BEGIN

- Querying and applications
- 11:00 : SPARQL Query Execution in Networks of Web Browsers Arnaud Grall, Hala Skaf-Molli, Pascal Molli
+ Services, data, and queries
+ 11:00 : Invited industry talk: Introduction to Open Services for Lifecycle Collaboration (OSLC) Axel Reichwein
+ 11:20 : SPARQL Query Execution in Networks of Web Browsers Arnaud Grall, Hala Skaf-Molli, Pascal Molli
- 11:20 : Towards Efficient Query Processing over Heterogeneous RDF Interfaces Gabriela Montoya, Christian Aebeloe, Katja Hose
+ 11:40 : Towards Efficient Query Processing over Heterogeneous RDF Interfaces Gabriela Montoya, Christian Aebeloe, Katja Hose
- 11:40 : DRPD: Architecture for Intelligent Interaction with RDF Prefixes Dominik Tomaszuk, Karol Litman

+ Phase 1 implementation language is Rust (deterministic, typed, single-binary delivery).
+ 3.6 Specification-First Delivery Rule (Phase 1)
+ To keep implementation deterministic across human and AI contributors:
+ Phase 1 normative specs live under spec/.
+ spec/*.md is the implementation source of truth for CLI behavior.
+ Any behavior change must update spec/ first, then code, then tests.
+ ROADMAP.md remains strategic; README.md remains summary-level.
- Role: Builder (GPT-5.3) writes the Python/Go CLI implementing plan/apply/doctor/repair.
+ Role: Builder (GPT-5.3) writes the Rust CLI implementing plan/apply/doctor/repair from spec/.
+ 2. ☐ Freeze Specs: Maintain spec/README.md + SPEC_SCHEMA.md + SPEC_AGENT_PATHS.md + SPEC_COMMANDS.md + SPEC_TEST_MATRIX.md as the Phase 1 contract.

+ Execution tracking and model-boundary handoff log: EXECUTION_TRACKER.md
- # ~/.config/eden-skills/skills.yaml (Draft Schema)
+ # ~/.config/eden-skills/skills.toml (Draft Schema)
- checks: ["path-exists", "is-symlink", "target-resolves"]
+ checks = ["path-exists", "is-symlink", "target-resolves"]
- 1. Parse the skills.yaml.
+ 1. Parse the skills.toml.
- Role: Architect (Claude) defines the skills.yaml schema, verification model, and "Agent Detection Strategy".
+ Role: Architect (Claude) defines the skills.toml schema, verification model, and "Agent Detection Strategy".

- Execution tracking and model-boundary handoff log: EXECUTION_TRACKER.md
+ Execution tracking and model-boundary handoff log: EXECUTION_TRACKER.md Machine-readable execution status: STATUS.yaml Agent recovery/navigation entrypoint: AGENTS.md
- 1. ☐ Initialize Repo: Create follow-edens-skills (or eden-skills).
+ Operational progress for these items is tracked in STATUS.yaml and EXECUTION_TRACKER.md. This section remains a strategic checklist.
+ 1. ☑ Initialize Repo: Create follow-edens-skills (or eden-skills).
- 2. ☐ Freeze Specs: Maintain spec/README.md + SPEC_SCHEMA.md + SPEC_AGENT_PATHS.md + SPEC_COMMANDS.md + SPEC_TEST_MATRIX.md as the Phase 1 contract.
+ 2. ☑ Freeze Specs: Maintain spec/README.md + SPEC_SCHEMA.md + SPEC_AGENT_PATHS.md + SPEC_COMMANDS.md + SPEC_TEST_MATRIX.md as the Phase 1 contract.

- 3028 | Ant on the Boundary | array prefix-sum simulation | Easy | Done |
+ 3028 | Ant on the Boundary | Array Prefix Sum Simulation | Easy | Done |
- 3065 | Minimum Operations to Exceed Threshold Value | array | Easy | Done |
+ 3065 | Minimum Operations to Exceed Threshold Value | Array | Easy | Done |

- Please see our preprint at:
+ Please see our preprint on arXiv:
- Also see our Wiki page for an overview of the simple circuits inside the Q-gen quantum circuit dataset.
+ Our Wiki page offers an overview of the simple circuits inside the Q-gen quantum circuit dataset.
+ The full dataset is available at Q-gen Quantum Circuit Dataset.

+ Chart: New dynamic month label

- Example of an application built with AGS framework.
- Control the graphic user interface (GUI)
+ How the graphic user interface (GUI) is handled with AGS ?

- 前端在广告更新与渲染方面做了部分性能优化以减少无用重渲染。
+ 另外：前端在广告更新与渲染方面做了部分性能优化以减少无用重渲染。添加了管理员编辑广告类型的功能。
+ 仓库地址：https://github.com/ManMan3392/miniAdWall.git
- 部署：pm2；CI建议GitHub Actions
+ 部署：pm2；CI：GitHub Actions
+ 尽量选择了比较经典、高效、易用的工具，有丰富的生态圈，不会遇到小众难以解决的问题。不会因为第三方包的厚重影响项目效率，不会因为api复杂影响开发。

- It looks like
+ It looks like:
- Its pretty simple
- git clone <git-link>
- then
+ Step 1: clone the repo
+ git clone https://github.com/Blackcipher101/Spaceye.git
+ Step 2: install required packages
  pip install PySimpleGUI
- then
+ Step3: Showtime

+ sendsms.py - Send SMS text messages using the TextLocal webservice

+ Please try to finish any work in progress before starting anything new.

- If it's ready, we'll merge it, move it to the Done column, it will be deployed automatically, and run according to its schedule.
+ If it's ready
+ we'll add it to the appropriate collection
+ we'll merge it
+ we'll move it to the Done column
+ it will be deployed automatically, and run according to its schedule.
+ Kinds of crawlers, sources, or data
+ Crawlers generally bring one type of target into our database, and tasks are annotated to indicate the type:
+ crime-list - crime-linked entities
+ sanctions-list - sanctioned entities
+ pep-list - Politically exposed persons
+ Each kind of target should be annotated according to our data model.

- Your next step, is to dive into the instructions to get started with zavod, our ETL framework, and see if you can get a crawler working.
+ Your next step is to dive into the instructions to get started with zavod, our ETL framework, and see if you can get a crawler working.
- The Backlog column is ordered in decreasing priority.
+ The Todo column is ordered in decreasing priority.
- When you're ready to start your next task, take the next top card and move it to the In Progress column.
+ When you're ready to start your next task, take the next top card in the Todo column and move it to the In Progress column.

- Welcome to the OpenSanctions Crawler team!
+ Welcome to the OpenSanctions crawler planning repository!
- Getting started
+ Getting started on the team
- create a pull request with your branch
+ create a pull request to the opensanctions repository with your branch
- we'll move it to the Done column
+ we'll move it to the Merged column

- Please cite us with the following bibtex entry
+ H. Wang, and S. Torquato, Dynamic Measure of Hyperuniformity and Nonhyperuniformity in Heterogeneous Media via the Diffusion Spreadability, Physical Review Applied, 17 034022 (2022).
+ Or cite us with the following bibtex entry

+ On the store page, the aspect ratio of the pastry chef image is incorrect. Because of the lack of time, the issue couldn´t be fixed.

END

WHAT YOU WILL DO: Every line of the material above is to be copied exactly.

ANSWER BELOW:
- Querying and applications
- 11:00 : SPARQL Query Execution in Networks of Web Browsers Arnaud Grall, Hala Skaf-Molli, Pascal Molli
+ Services, data, and queries
+ 11:00 : Invited industry talk: Introduction to Open Services for Lifecycle Collaboration (OSLC) Axel Reichwein
+ 11:20 : SPARQL Query Execution in Networks of Web Browsers Arnaud Grall, Hala Skaf-Molli, Pascal Molli
- 11:20 : Towards Efficient Query Processing over Heterogeneous RDF Interfaces Gabriela Montoya, Christian Aebeloe, Katja Hose
+ 11:40 : Towards Efficient Query Processing over Heterogeneous RDF Interfaces Gabriela Montoya, Christian Aebeloe, Katja Hose
- 11:40 : DRPD: Architecture for Intelligent Interaction with RDF Prefixes Dominik Tomaszuk, Karol Litman

+ Phase 1 implementation language is Rust (deterministic, typed, single-binary delivery).
+ 3.6 Specification-First Delivery Rule (Phase 1)
+ To keep implementation deterministic across human and AI contributors:
+ Phase 1 normative specs live under spec/.
+ spec/*.md is the implementation source of truth for CLI behavior.
+ Any behavior change must update spec/ first, then code, then tests.
+ ROADMAP.md remains strategic; README.md remains summary-level.
- Role: Builder (GPT-5.3) writes the Python/Go CLI implementing plan/apply/doctor/repair.
+ Role: Builder (GPT-5.3) writes the Rust CLI implementing plan/apply/doctor/repair from spec/.
+ 2. ☐ Freeze Specs: Maintain spec/README.md + SPEC_SCHEMA.md + SPEC_AGENT_PATHS.md + SPEC_COMMANDS.md + SPEC_TEST_MATRIX.md as the Phase 1 contract.

+ Execution tracking and model-boundary handoff log: EXECUTION_TRACKER.md
- # ~/.config/eden-skills/skills.yaml (Draft Schema)
+ # ~/.config/eden-skills/skills.toml (Draft Schema)
- checks: ["path-exists", "is-symlink", "target-resolves"]
+ checks = ["path-exists", "is-symlink", "target-resolves"]
- 1. Parse the skills.yaml.
+ 1. Parse the skills.toml.
- Role: Architect (Claude) defines the skills.yaml schema, verification model, and "Agent Detection Strategy".
+ Role: Architect (Claude) defines the skills.toml schema, verification model, and "Agent Detection Strategy".

- Execution tracking and model-boundary handoff log: EXECUTION_TRACKER.md
+ Execution tracking and model-boundary handoff log: EXECUTION_TRACKER.md Machine-readable execution status: STATUS.yaml Agent recovery/navigation entrypoint: AGENTS.md
- 1. ☐ Initialize Repo: Create follow-edens-skills (or eden-skills).
+ Operational progress for these items is tracked in STATUS.yaml and EXECUTION_TRACKER.md. This section remains a strategic checklist.
+ 1. ☑ Initialize Repo: Create follow-edens-skills (or eden-skills).
- 2. ☐ Freeze Specs: Maintain spec/README.md + SPEC_SCHEMA.md + SPEC_AGENT_PATHS.md + SPEC_COMMANDS.md + SPEC_TEST_MATRIX.md as the Phase 1 contract.
+ 2. ☑ Freeze Specs: Maintain spec/README.md + SPEC_SCHEMA.md + SPEC_AGENT_PATHS.md + SPEC_COMMANDS.md + SPEC_TEST_MATRIX.md as the Phase 1 contract.

- 3028 | Ant on the Boundary | array prefix-sum simulation | Easy | Done |
+ 3028 | Ant on the Boundary | Array Prefix Sum Simulation | Easy | Done |
- 3065 | Minimum Operations to Exceed Threshold Value | array | Easy | Done |
+ 3065 | Minimum Operations to Exceed Threshold Value | Array | Easy | Done |

- Please see our preprint at:
+ Please see our preprint on arXiv:
- Also see our Wiki page for an overview of the simple circuits inside the Q-gen quantum circuit dataset.
+ Our Wiki page offers an overview of the simple circuits inside the Q-gen quantum circuit dataset.
+ The full dataset is available at Q-gen Quantum Circuit Dataset.

+ Chart: New dynamic month label

- Example of an application built with AGS framework.
- Control the graphic user interface (GUI)
+ How the graphic user interface (GUI) is handled with AGS ?

- 前端在广告更新与渲染方面做了部分性能优化以减少无用重渲染。
+ 另外：前端在广告更新与渲染方面做了部分性能优化以减少无用重渲染。添加了管理员编辑广告类型的功能。
+ 仓库地址：https://github.com/ManMan3392/miniAdWall.git
- 部署：pm2；CI建议GitHub Actions
+ 部署：pm2；CI：GitHub Actions
+ 尽量选择了比较经典、高效、易用的工具，有丰富的生态圈，不会遇到小众难以解决的问题。不会因为第三方包的厚重影响项目效率，不会因为api复杂影响开发。

- It looks like
+ It looks like:
- Its pretty simple
- git clone <git-link>
- then
+ Step 1: clone the repo
+ git clone https://github.com/Blackcipher101/Spaceye.git
+ Step 2: install required packages
  pip install PySimpleGUI
- then
+ Step3: Showtime

+ sendsms.py - Send SMS text messages using the TextLocal webservice

+ Please try to finish any work in progress before starting anything new.

- If it's ready, we'll merge it, move it to the Done column, it will be deployed automatically, and run according to its schedule.
+ If it's ready
+ we'll add it to the appropriate collection
+ we'll merge it
+ we'll move it to the Done column
+ it will be deployed automatically, and run according to its schedule.
+ Kinds of crawlers, sources, or data
+ Crawlers generally bring one type of target into our database, and tasks are annotated to indicate the type:
+ crime-list - crime-linked entities
+ sanctions-list - sanctioned entities
+ pep-list - Politically exposed persons
+ Each kind of target should be annotated according to our data model.

- Your next step, is to dive into the instructions to get started with zavod, our ETL framework, and see if you can get a crawler working.
+ Your next step is to dive into the instructions to get started with zavod, our ETL framework, and see if you can get a crawler working.
- The Backlog column is ordered in decreasing priority.
+ The Todo column is ordered in decreasing priority.
- When you're ready to start your next task, take the next top card and move it to the In Progress column.
+ When you're ready to start your next task, take the next top card in the Todo column and move it to the In Progress column.

- Welcome to the OpenSanctions Crawler team!
+ Welcome to the OpenSanctions crawler planning repository!
- Getting started
+ Getting started on the team
- create a pull request with your branch
+ create a pull request to the opensanctions repository with your branch
- we'll move it to the Done column
+ we'll move it to the Merged column

- Please cite us with the following bibtex entry
+ H. Wang, and S. Torquato, Dynamic Measure of Hyperuniformity and Nonhyperuniformity in Heterogeneous Media via the Diffusion Spreadability, Physical Review Applied, 17 034022 (2022).
+ Or cite us with the following bibtex entry

+ On the store page, the aspect ratio of the pastry chef image is incorrect. Because of the lack of time, the issue couldn´t be fixed.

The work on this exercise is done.